- Material provided:

--- START ---

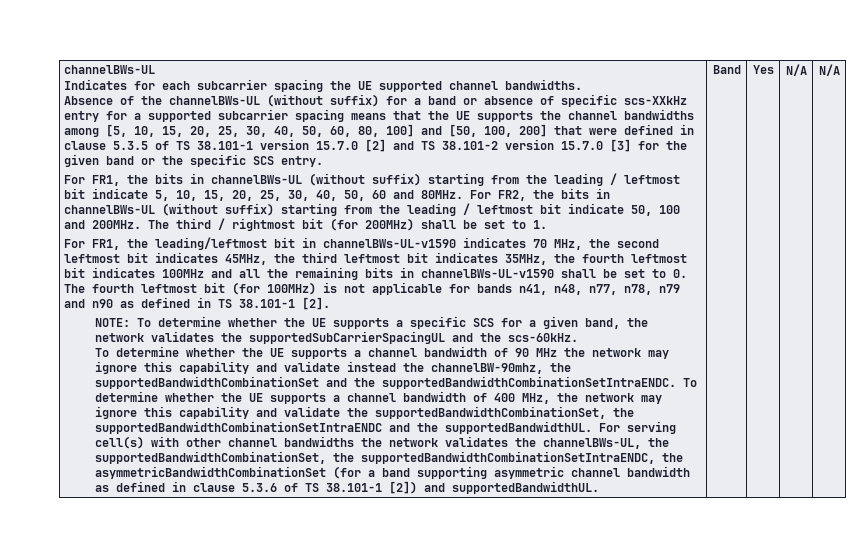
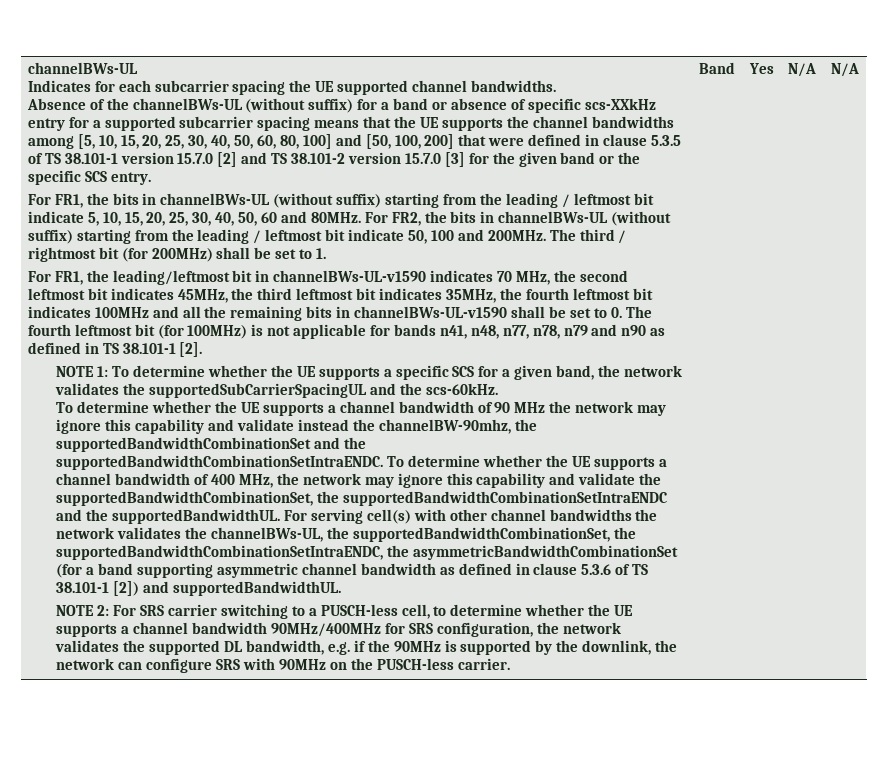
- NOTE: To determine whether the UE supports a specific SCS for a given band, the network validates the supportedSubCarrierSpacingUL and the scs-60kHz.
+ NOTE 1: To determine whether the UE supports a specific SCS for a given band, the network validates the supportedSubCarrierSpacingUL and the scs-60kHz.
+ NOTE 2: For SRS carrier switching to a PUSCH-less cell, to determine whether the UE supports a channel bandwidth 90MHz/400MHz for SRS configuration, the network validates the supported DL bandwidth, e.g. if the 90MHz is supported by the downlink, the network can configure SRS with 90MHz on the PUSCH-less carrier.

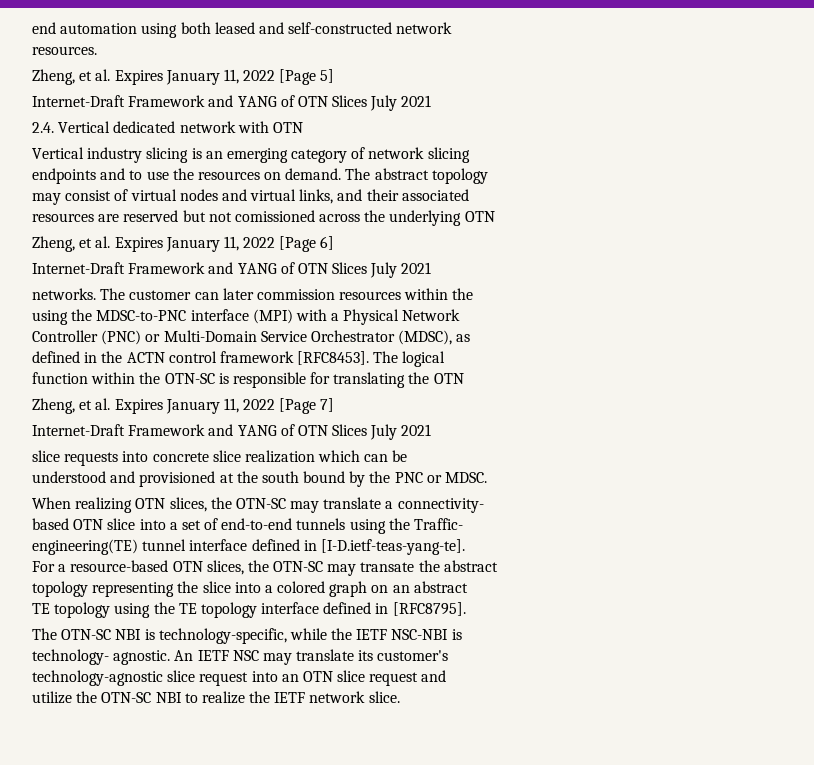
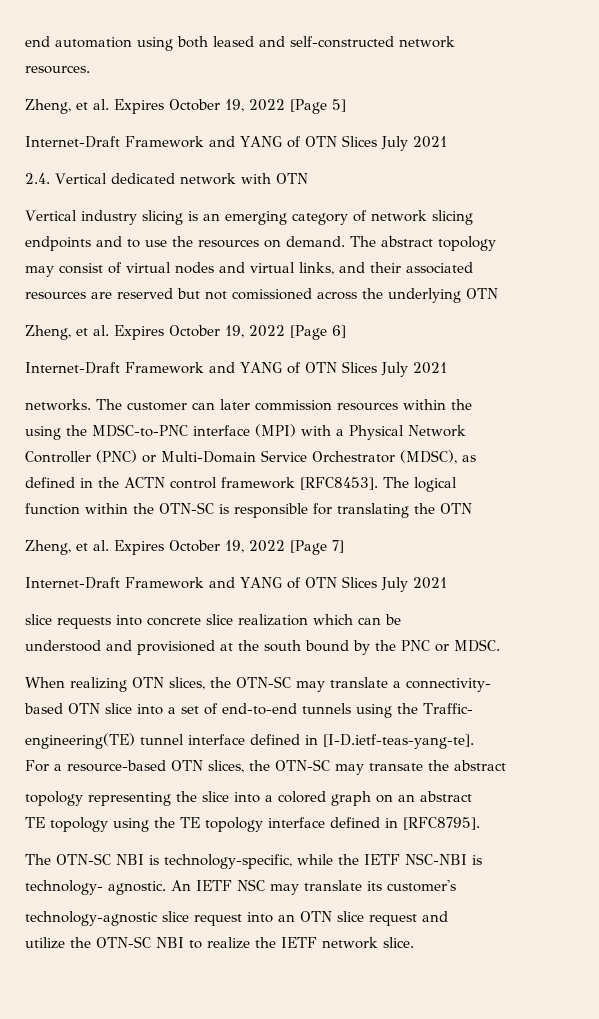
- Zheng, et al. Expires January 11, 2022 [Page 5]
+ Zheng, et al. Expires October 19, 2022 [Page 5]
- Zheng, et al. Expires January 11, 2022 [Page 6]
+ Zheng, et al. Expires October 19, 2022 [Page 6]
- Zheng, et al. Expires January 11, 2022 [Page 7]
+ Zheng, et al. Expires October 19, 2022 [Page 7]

--- END ---
--- START ---

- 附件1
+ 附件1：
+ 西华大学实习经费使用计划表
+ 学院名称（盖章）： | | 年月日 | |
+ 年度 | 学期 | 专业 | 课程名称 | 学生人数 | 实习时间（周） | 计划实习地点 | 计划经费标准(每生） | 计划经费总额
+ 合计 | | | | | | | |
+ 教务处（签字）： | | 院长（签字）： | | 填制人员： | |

--- END ---
--- START ---

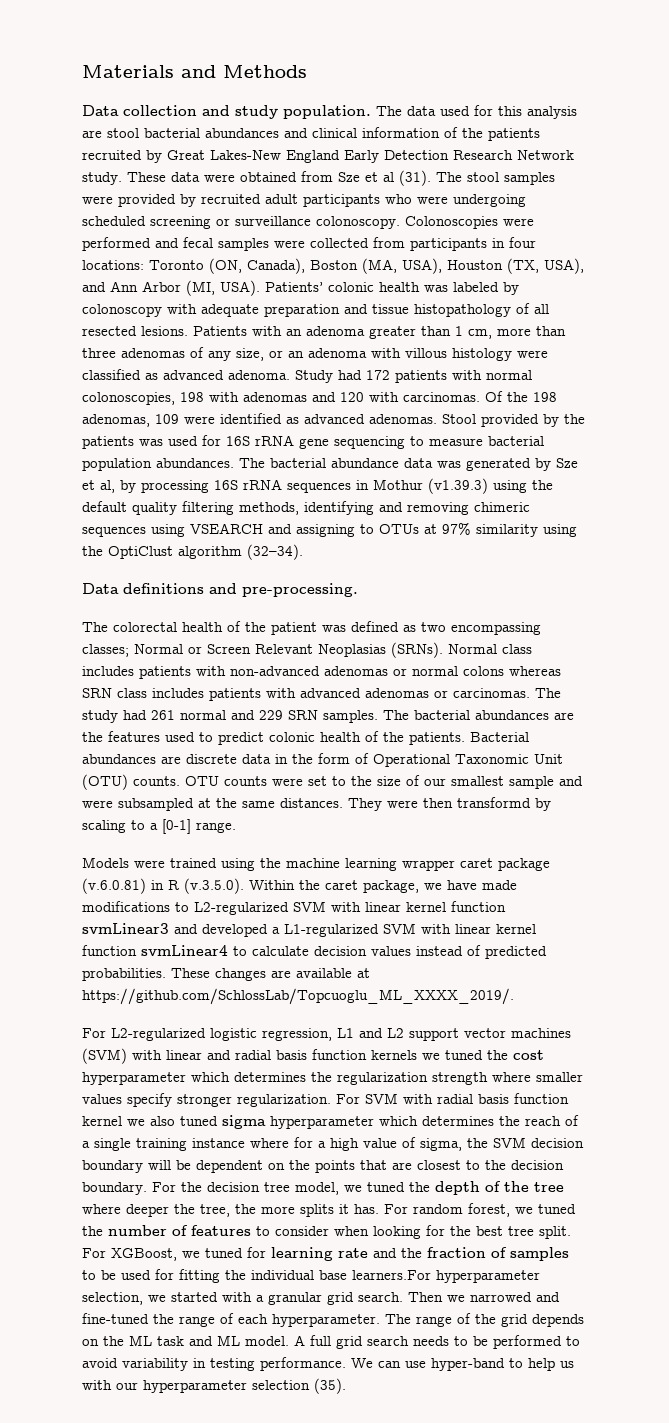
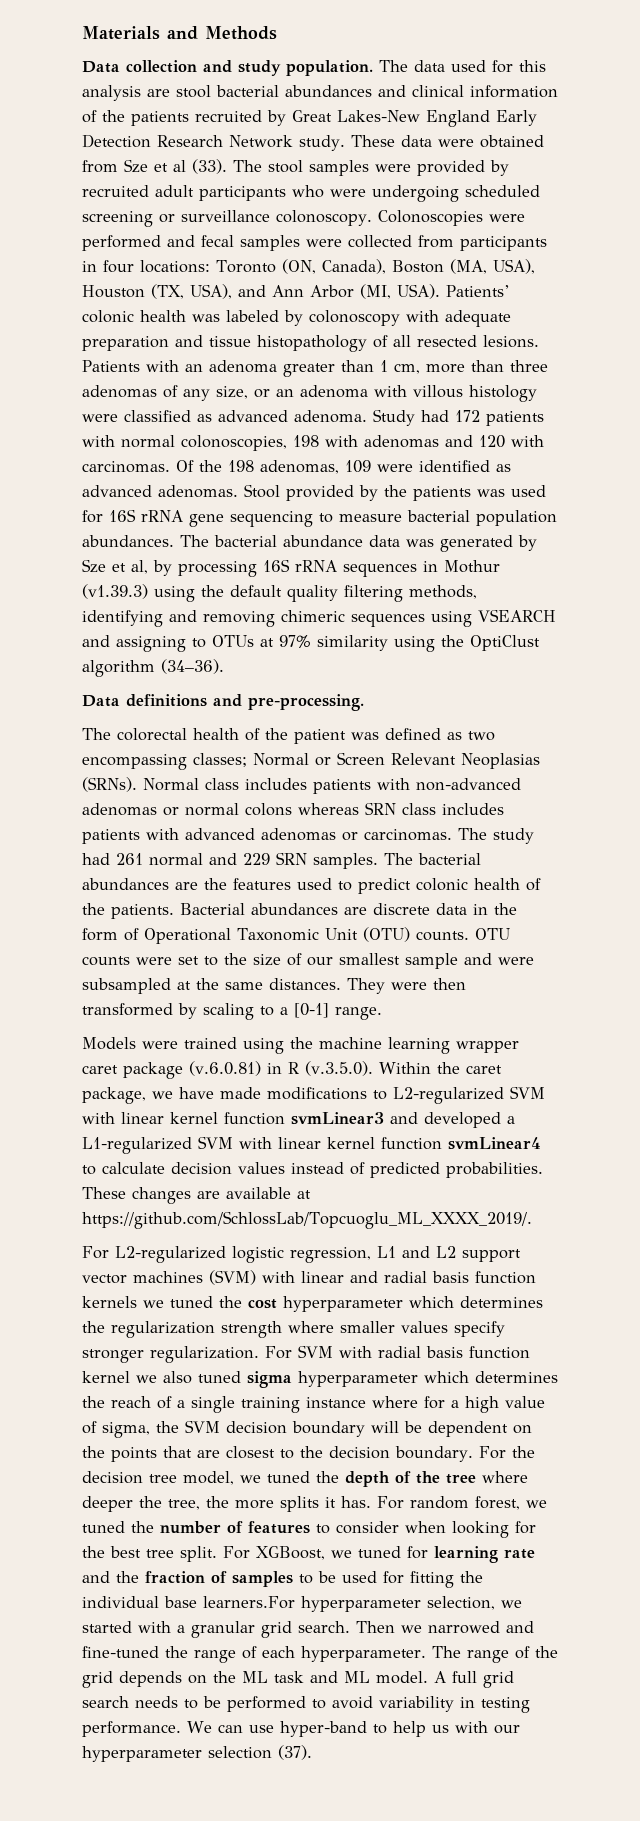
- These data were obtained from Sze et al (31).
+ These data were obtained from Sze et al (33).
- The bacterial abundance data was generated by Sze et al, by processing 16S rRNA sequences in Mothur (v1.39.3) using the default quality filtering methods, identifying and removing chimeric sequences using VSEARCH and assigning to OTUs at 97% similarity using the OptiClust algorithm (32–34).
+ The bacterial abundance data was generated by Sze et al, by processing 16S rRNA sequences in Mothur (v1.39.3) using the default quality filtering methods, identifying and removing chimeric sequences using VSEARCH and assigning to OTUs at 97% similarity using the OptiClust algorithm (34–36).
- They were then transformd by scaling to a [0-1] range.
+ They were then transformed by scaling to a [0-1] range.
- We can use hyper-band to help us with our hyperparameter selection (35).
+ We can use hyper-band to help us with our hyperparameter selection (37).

--- END ---

- Work order:
Look through the entries above and quote exactly the lines from the line with "- Zheng, et al. Expires January 11, 2022 [Page 7]" to the line with "19, 2022 [Page 7]", counting both of those lines.

- Reply to the task:
- Zheng, et al. Expires January 11, 2022 [Page 7]
+ Zheng, et al. Expires October 19, 2022 [Page 7]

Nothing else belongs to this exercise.